- _Task input_:
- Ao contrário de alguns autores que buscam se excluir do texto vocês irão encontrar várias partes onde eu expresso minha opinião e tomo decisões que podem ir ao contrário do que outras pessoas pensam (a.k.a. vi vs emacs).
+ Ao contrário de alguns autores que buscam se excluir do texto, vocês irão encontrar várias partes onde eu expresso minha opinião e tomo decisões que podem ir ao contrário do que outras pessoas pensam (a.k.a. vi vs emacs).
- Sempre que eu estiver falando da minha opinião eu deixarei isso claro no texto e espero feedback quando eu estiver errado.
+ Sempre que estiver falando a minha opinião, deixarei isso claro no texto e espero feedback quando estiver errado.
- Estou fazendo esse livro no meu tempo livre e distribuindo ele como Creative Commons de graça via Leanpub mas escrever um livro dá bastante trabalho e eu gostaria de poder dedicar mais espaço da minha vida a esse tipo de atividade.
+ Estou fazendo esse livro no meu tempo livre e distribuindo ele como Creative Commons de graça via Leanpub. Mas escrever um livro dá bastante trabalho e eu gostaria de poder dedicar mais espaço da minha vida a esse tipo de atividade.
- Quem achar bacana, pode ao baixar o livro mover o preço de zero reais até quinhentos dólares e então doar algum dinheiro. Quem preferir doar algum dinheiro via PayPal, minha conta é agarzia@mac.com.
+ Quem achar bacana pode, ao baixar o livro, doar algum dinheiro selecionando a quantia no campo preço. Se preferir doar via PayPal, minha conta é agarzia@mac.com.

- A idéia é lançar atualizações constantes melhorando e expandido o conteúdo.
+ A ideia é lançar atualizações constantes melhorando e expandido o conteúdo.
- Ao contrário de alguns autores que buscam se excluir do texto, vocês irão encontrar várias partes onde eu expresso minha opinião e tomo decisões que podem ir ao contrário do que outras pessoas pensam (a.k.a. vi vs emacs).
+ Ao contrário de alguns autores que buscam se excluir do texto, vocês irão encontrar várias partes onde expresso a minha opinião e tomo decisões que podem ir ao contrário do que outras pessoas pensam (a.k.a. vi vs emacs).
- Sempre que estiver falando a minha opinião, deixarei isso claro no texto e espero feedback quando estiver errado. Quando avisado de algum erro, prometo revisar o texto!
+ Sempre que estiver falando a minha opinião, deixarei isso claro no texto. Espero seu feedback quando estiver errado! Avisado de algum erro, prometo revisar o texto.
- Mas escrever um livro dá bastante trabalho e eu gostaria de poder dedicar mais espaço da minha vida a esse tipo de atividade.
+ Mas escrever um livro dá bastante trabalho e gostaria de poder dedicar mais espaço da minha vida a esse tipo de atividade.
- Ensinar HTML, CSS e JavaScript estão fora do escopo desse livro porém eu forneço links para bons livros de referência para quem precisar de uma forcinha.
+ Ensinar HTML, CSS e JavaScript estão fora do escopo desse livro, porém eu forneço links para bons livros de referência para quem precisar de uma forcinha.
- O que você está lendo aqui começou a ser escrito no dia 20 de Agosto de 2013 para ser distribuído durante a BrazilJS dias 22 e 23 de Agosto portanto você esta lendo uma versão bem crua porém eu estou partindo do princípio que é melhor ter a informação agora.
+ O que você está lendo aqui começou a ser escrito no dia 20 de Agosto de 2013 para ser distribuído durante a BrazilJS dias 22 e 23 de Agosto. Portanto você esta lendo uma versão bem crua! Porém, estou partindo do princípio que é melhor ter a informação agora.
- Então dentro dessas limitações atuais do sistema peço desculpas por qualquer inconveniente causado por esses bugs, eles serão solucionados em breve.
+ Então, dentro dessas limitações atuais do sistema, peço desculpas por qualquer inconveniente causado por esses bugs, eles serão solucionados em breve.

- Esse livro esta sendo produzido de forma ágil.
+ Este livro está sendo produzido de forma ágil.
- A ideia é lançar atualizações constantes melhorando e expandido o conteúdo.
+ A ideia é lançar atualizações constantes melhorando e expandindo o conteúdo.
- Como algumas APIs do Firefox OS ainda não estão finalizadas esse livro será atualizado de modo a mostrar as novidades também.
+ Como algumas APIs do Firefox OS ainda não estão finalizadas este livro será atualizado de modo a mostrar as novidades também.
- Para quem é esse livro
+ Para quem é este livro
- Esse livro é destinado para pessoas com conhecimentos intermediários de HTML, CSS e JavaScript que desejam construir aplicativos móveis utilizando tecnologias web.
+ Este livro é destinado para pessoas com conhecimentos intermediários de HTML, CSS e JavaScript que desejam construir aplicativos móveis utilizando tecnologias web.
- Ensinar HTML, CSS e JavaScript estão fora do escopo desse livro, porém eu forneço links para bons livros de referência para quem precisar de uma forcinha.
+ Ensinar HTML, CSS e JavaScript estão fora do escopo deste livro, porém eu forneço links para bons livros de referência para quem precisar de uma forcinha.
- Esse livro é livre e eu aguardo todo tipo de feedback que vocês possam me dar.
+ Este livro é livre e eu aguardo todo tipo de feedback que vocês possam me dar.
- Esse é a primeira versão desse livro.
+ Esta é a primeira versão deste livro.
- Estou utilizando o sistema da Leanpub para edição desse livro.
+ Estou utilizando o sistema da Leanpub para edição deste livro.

- _Exercise prompt_:
Write out the material again, exactly as shown above.

- _Answer area_:
- Ao contrário de alguns autores que buscam se excluir do texto vocês irão encontrar várias partes onde eu expresso minha opinião e tomo decisões que podem ir ao contrário do que outras pessoas pensam (a.k.a. vi vs emacs).
+ Ao contrário de alguns autores que buscam se excluir do texto, vocês irão encontrar várias partes onde eu expresso minha opinião e tomo decisões que podem ir ao contrário do que outras pessoas pensam (a.k.a. vi vs emacs).
- Sempre que eu estiver falando da minha opinião eu deixarei isso claro no texto e espero feedback quando eu estiver errado.
+ Sempre que estiver falando a minha opinião, deixarei isso claro no texto e espero feedback quando estiver errado.
- Estou fazendo esse livro no meu tempo livre e distribuindo ele como Creative Commons de graça via Leanpub mas escrever um livro dá bastante trabalho e eu gostaria de poder dedicar mais espaço da minha vida a esse tipo de atividade.
+ Estou fazendo esse livro no meu tempo livre e distribuindo ele como Creative Commons de graça via Leanpub. Mas escrever um livro dá bastante trabalho e eu gostaria de poder dedicar mais espaço da minha vida a esse tipo de atividade.
- Quem achar bacana, pode ao baixar o livro mover o preço de zero reais até quinhentos dólares e então doar algum dinheiro. Quem preferir doar algum dinheiro via PayPal, minha conta é agarzia@mac.com.
+ Quem achar bacana pode, ao baixar o livro, doar algum dinheiro selecionando a quantia no campo preço. Se preferir doar via PayPal, minha conta é agarzia@mac.com.

- A idéia é lançar atualizações constantes melhorando e expandido o conteúdo.
+ A ideia é lançar atualizações constantes melhorando e expandido o conteúdo.
- Ao contrário de alguns autores que buscam se excluir do texto, vocês irão encontrar várias partes onde eu expresso minha opinião e tomo decisões que podem ir ao contrário do que outras pessoas pensam (a.k.a. vi vs emacs).
+ Ao contrário de alguns autores que buscam se excluir do texto, vocês irão encontrar várias partes onde expresso a minha opinião e tomo decisões que podem ir ao contrário do que outras pessoas pensam (a.k.a. vi vs emacs).
- Sempre que estiver falando a minha opinião, deixarei isso claro no texto e espero feedback quando estiver errado. Quando avisado de algum erro, prometo revisar o texto!
+ Sempre que estiver falando a minha opinião, deixarei isso claro no texto. Espero seu feedback quando estiver errado! Avisado de algum erro, prometo revisar o texto.
- Mas escrever um livro dá bastante trabalho e eu gostaria de poder dedicar mais espaço da minha vida a esse tipo de atividade.
+ Mas escrever um livro dá bastante trabalho e gostaria de poder dedicar mais espaço da minha vida a esse tipo de atividade.
- Ensinar HTML, CSS e JavaScript estão fora do escopo desse livro porém eu forneço links para bons livros de referência para quem precisar de uma forcinha.
+ Ensinar HTML, CSS e JavaScript estão fora do escopo desse livro, porém eu forneço links para bons livros de referência para quem precisar de uma forcinha.
- O que você está lendo aqui começou a ser escrito no dia 20 de Agosto de 2013 para ser distribuído durante a BrazilJS dias 22 e 23 de Agosto portanto você esta lendo uma versão bem crua porém eu estou partindo do princípio que é melhor ter a informação agora.
+ O que você está lendo aqui começou a ser escrito no dia 20 de Agosto de 2013 para ser distribuído durante a BrazilJS dias 22 e 23 de Agosto. Portanto você esta lendo uma versão bem crua! Porém, estou partindo do princípio que é melhor ter a informação agora.
- Então dentro dessas limitações atuais do sistema peço desculpas por qualquer inconveniente causado por esses bugs, eles serão solucionados em breve.
+ Então, dentro dessas limitações atuais do sistema, peço desculpas por qualquer inconveniente causado por esses bugs, eles serão solucionados em breve.

- Esse livro esta sendo produzido de forma ágil.
+ Este livro está sendo produzido de forma ágil.
- A ideia é lançar atualizações constantes melhorando e expandido o conteúdo.
+ A ideia é lançar atualizações constantes melhorando e expandindo o conteúdo.
- Como algumas APIs do Firefox OS ainda não estão finalizadas esse livro será atualizado de modo a mostrar as novidades também.
+ Como algumas APIs do Firefox OS ainda não estão finalizadas este livro será atualizado de modo a mostrar as novidades também.
- Para quem é esse livro
+ Para quem é este livro
- Esse livro é destinado para pessoas com conhecimentos intermediários de HTML, CSS e JavaScript que desejam construir aplicativos móveis utilizando tecnologias web.
+ Este livro é destinado para pessoas com conhecimentos intermediários de HTML, CSS e JavaScript que desejam construir aplicativos móveis utilizando tecnologias web.
- Ensinar HTML, CSS e JavaScript estão fora do escopo desse livro, porém eu forneço links para bons livros de referência para quem precisar de uma forcinha.
+ Ensinar HTML, CSS e JavaScript estão fora do escopo deste livro, porém eu forneço links para bons livros de referência para quem precisar de uma forcinha.
- Esse livro é livre e eu aguardo todo tipo de feedback que vocês possam me dar.
+ Este livro é livre e eu aguardo todo tipo de feedback que vocês possam me dar.
- Esse é a primeira versão desse livro.
+ Esta é a primeira versão deste livro.
- Estou utilizando o sistema da Leanpub para edição desse livro.
+ Estou utilizando o sistema da Leanpub para edição deste livro.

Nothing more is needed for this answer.